Description: A regression model is a statistical tool used to estimate the relationships between variables. Through regression analysis, the aim is to understand how a dependent variable is affected by one or more independent variables. This model allows for predicting the value of the dependent variable based on known values of the independent variables. There are different types of regression models, such as linear regression, which assumes a linear relationship between variables, and logistic regression, which is used for categorical outcomes. Regression models are fundamental in supervised learning, where a model is trained with labeled data to make predictions about new data. Their ability to identify patterns and relationships in large datasets makes them an essential tool across various disciplines, from economics to biology, engineering, and social sciences.
History: The concept of regression was introduced by Francis Galton in 1886, who observed that the characteristics of children tend to ‘regress’ towards the mean of their parents’ population. Later, Karl Pearson formalized regression and correlation analysis, establishing the mathematical foundations still used today. Throughout the 20th century, the development of statistics and computing allowed for the evolution of more complex models, such as multiple regression and nonlinear regression.
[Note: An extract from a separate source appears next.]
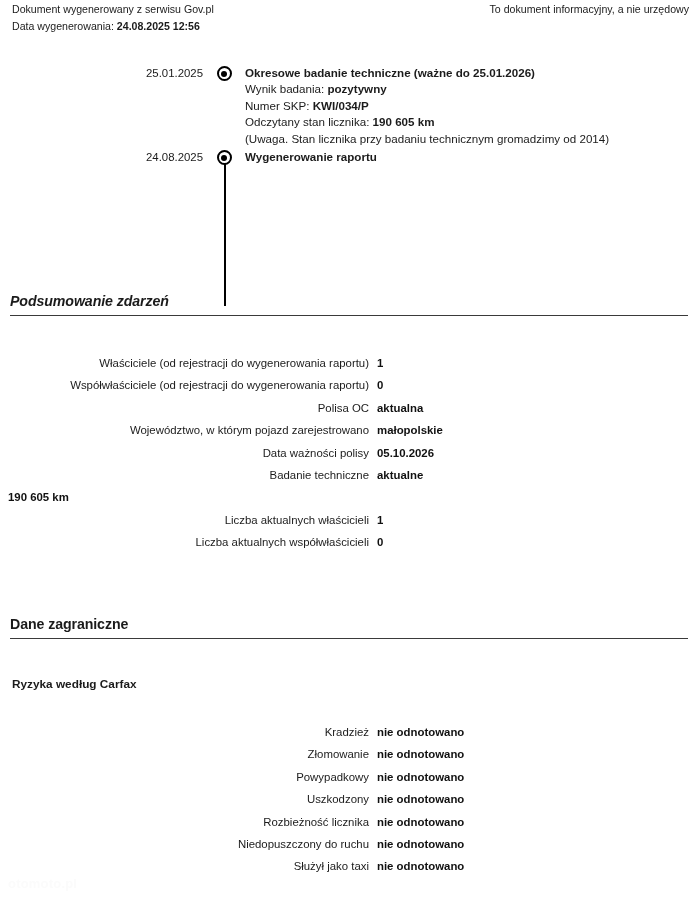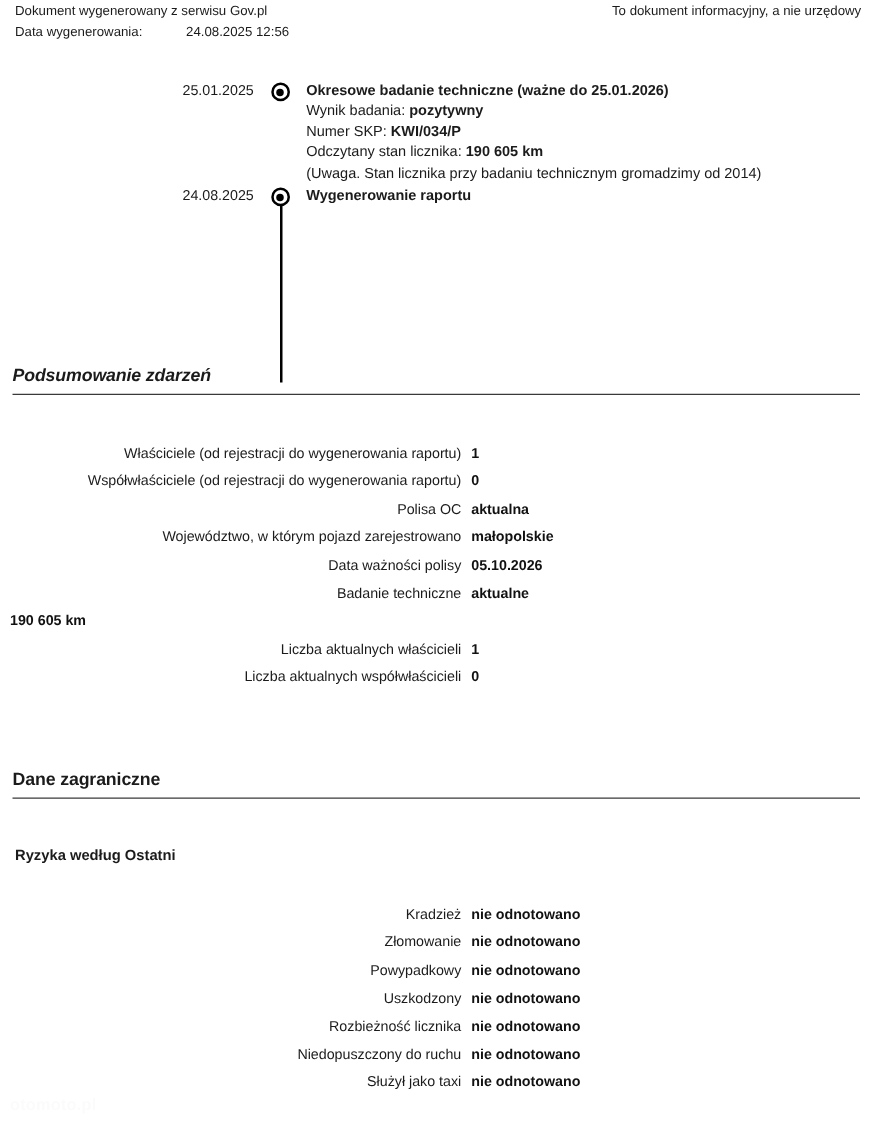"24.08.2025 12:56" .header-date .hd-value { font-weight: normal -> bold; margin-left: 32px -> none }
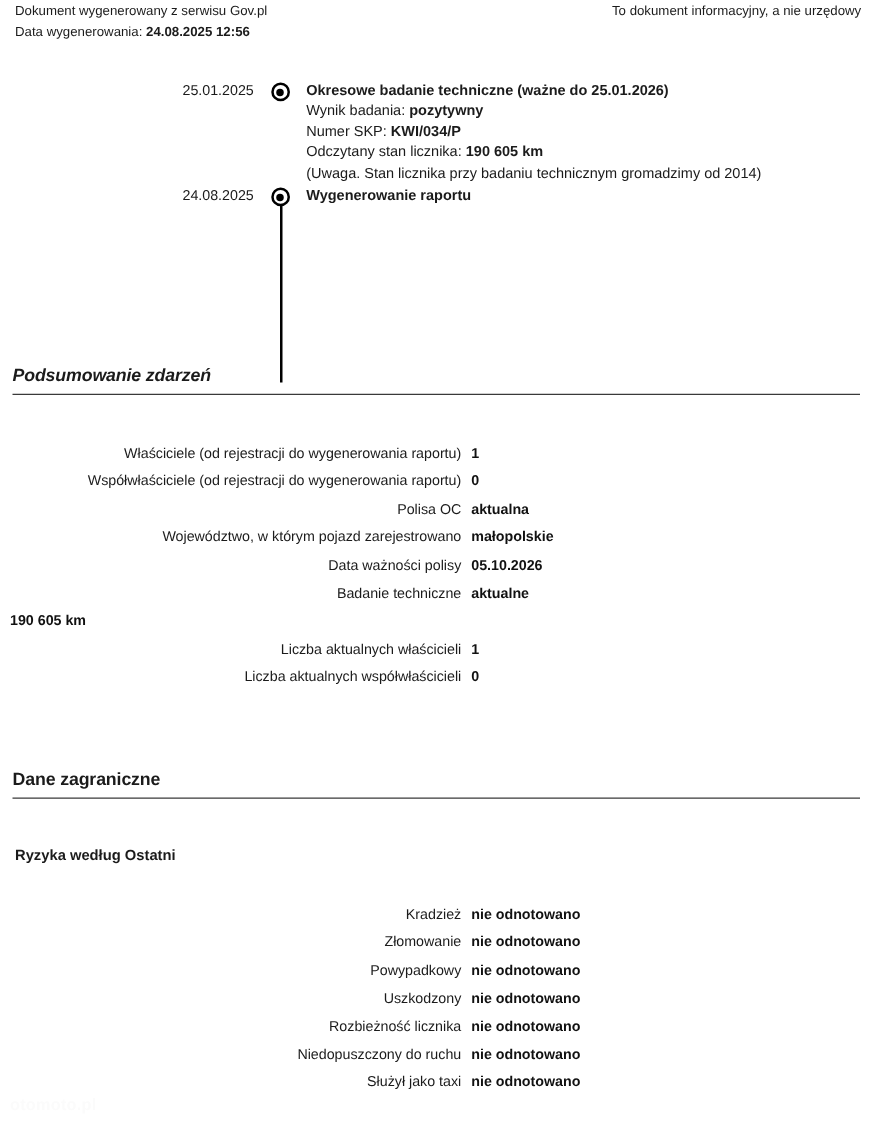"Ryzyka według Ostatni" div.sub-head { text: Ostatni -> Carfax }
Uses: Regression models are used in various fields, such as economics to predict economic growth, in medicine to assess the relationship between treatments and health outcomes, and in marketing to analyze the impact of different variables on sales. They are also common in scientific research to establish relationships between variables and in engineering to optimize processes.
Examples: A practical example of a regression model is the use of linear regression to predict the price of a house based on features such as size, location, and number of rooms. Another example is logistic regression, which is used in medical studies to predict the likelihood of a patient developing a disease based on risk factors.